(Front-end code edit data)
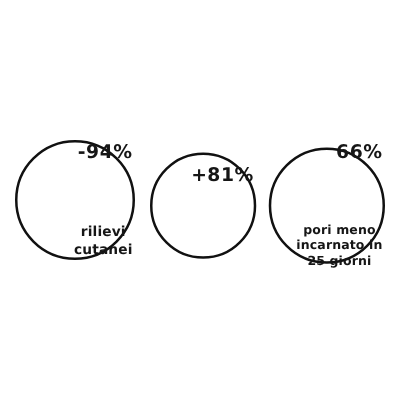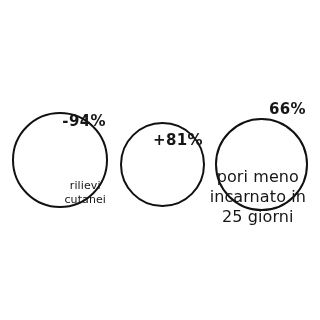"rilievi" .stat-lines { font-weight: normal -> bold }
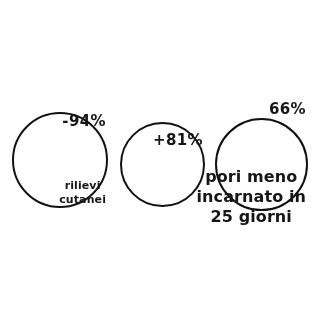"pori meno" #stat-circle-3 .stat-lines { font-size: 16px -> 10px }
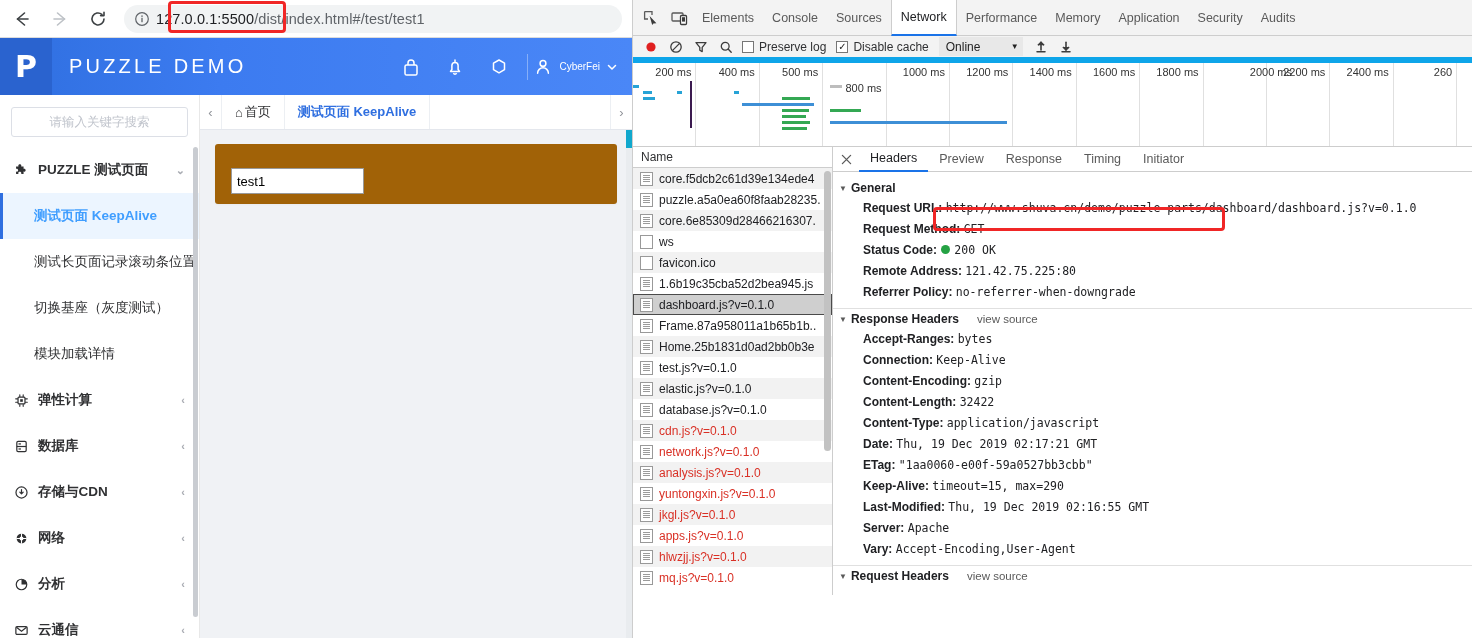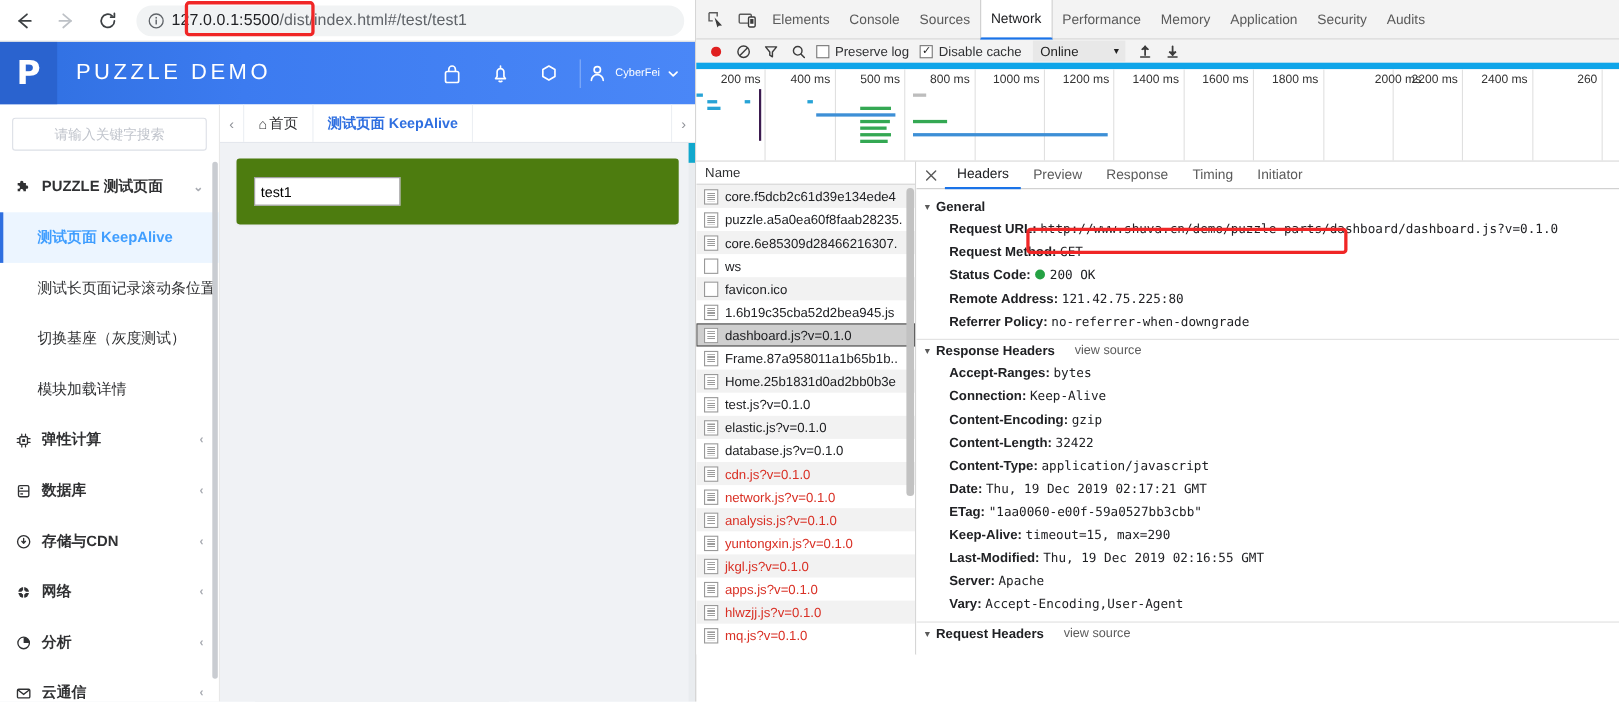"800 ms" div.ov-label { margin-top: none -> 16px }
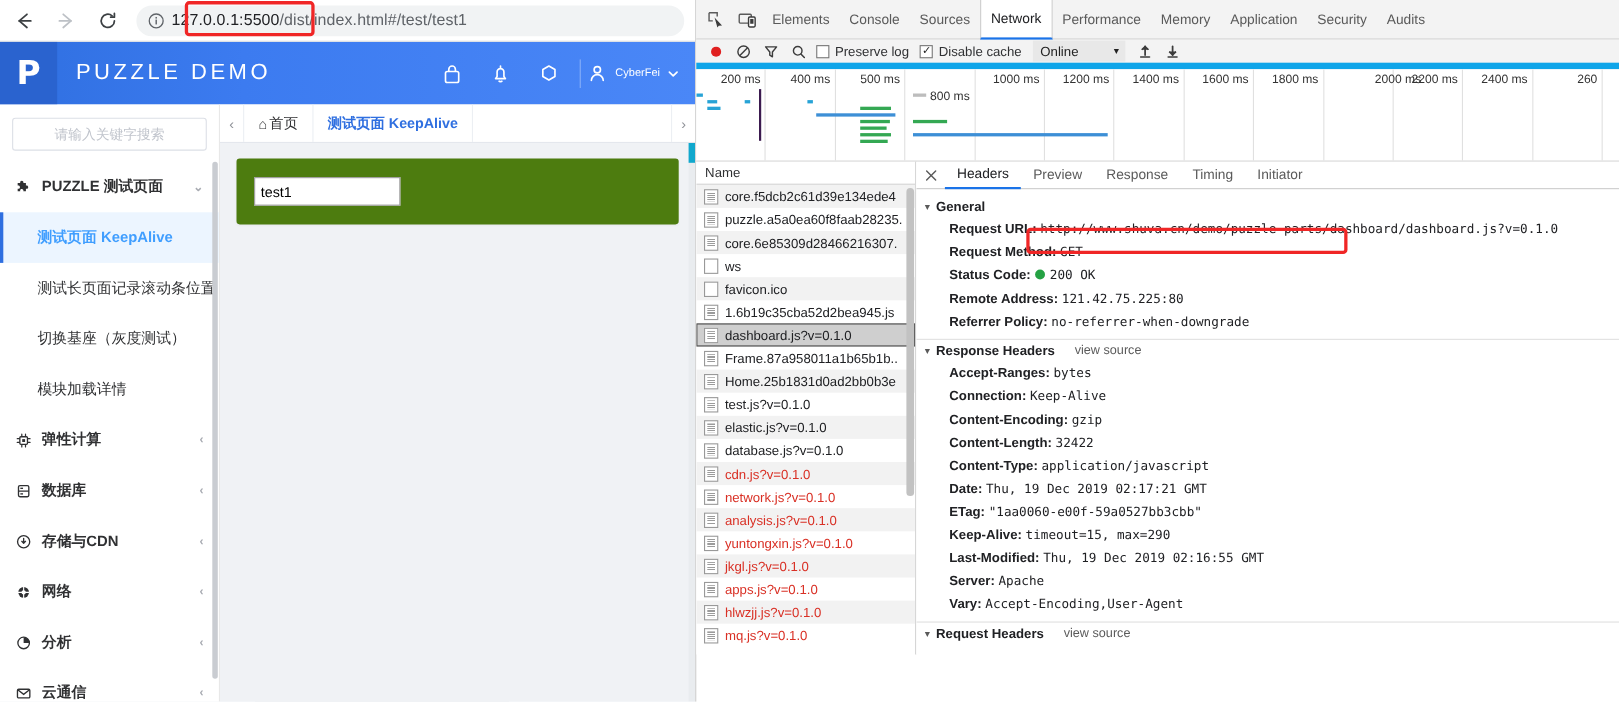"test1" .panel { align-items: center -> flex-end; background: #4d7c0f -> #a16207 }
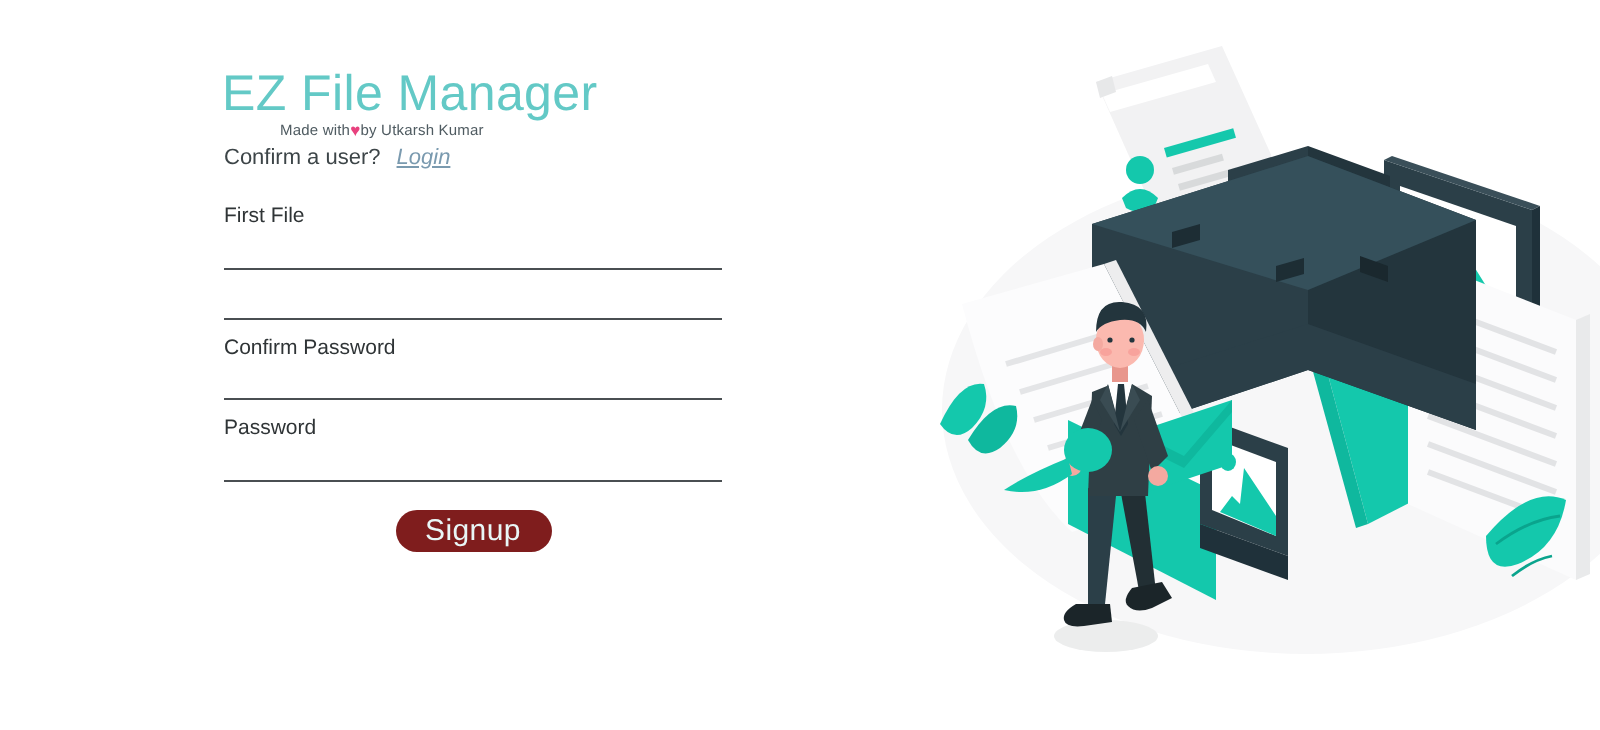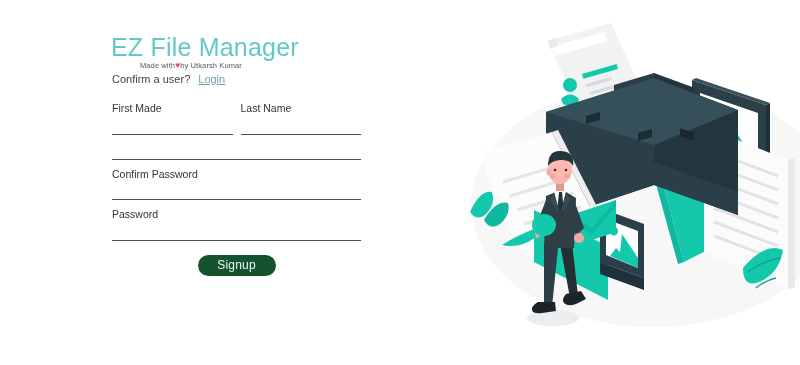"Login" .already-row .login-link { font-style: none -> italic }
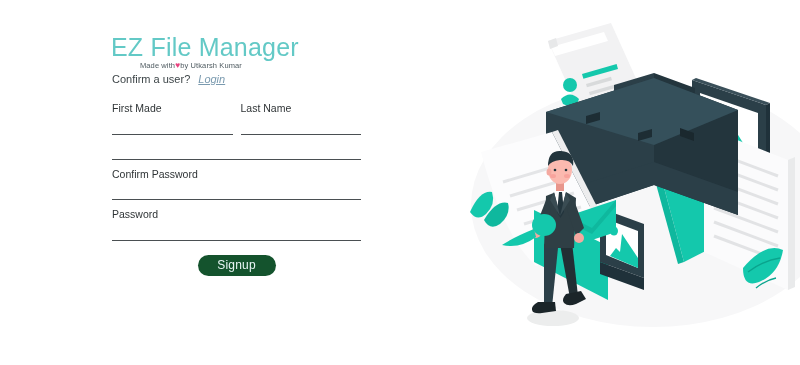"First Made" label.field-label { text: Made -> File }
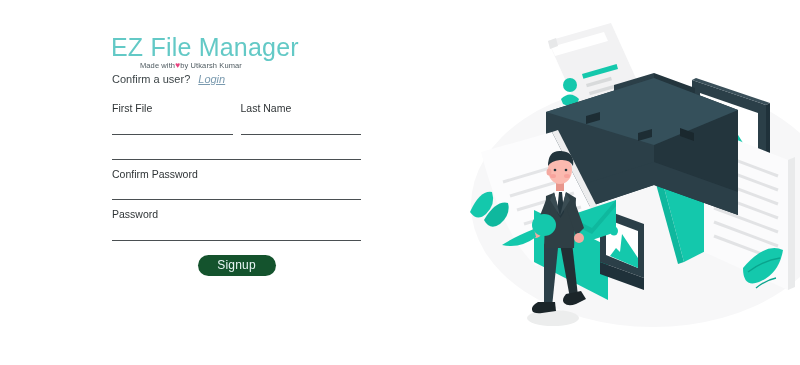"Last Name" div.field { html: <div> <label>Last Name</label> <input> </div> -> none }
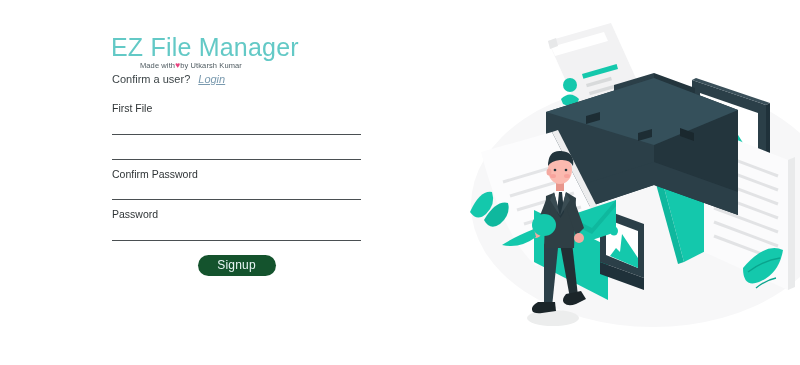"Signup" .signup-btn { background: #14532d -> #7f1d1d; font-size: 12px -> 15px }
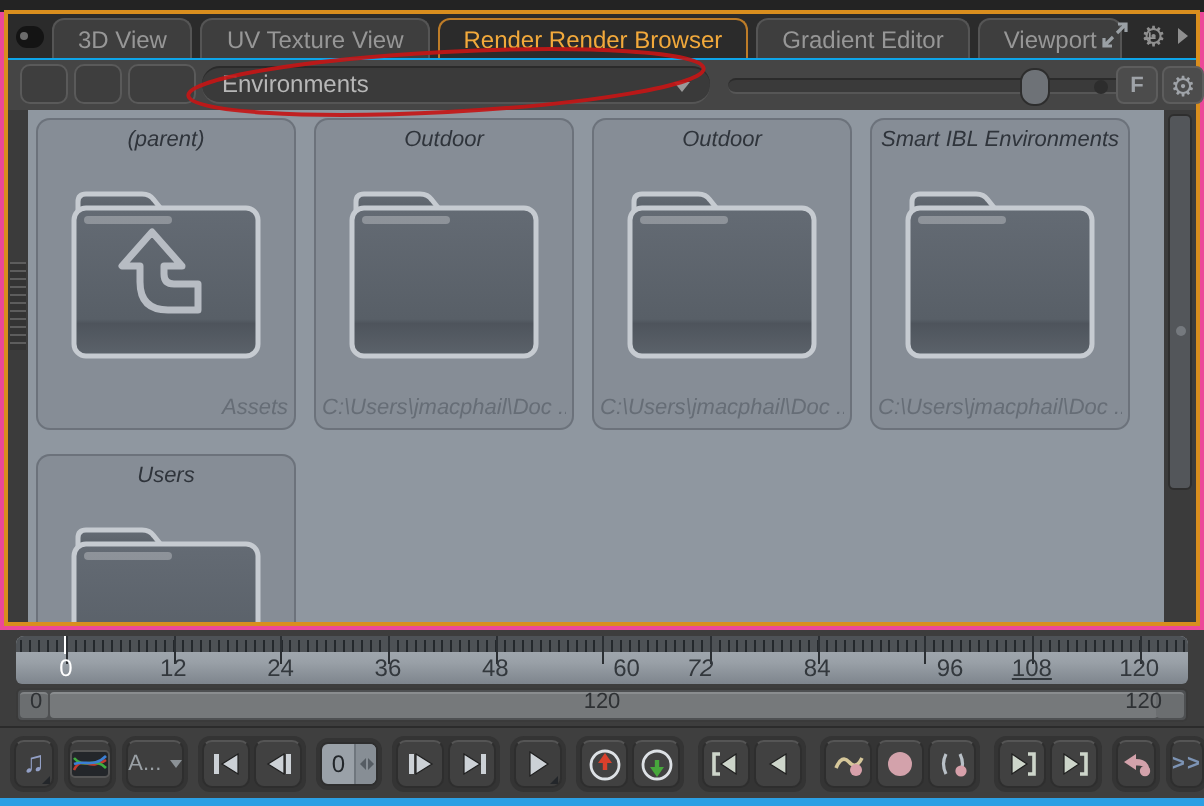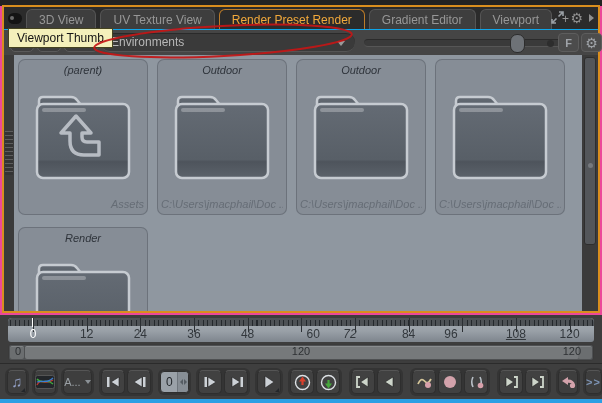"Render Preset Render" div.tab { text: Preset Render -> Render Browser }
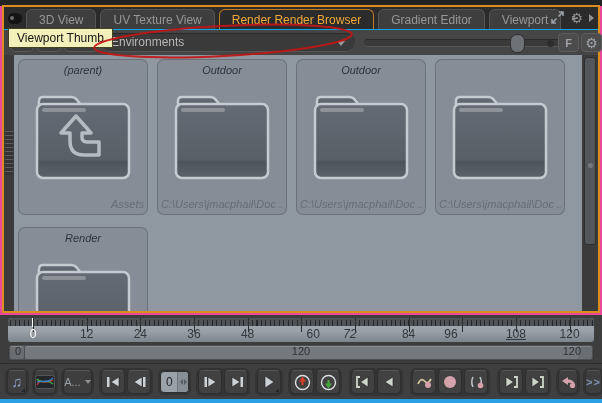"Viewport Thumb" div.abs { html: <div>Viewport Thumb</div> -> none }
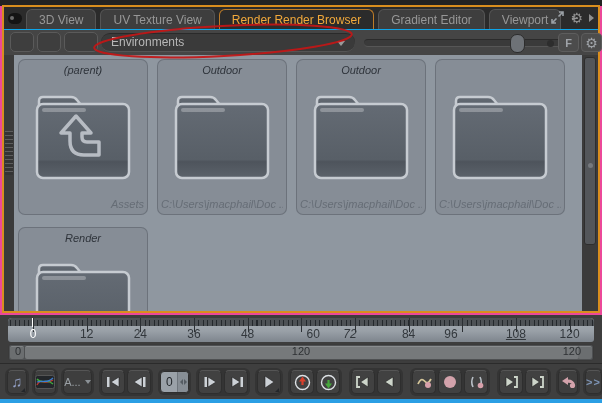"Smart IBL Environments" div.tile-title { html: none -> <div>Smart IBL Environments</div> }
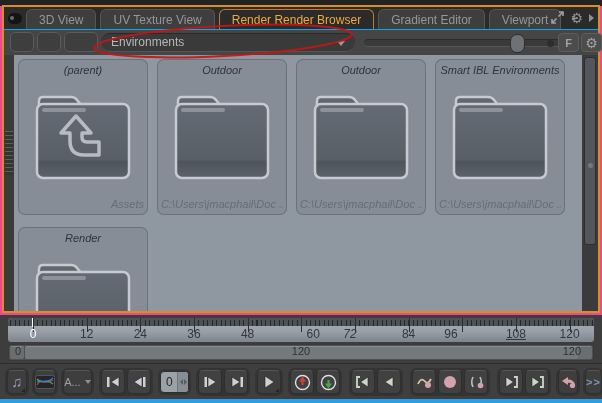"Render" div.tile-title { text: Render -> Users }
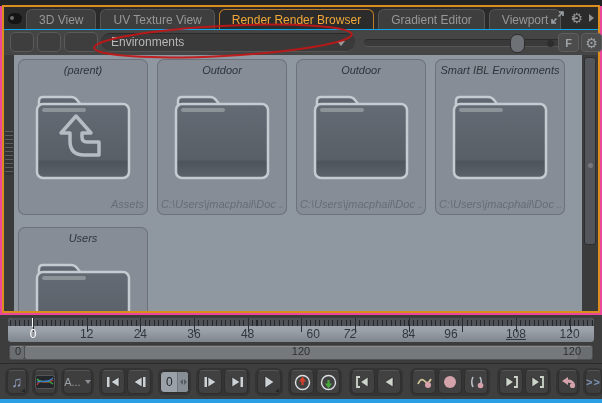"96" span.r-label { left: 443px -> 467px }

▶ **What you are asked to do**
Reproduce the records exactly, starting with their first line and ending with the line that contains "align-items: center ->", though pictures should be dropped.

▶ **Response to this task**
"rilievi" .stat-lines { font-weight: normal -> bold }
"pori meno" #stat-circle-3 .stat-lines { font-size: 16px -> 10px }
"800 ms" div.ov-label { margin-top: none -> 16px }
"test1" .panel { align-items: center -> flex-end; background: #4d7c0f -> #a16207 }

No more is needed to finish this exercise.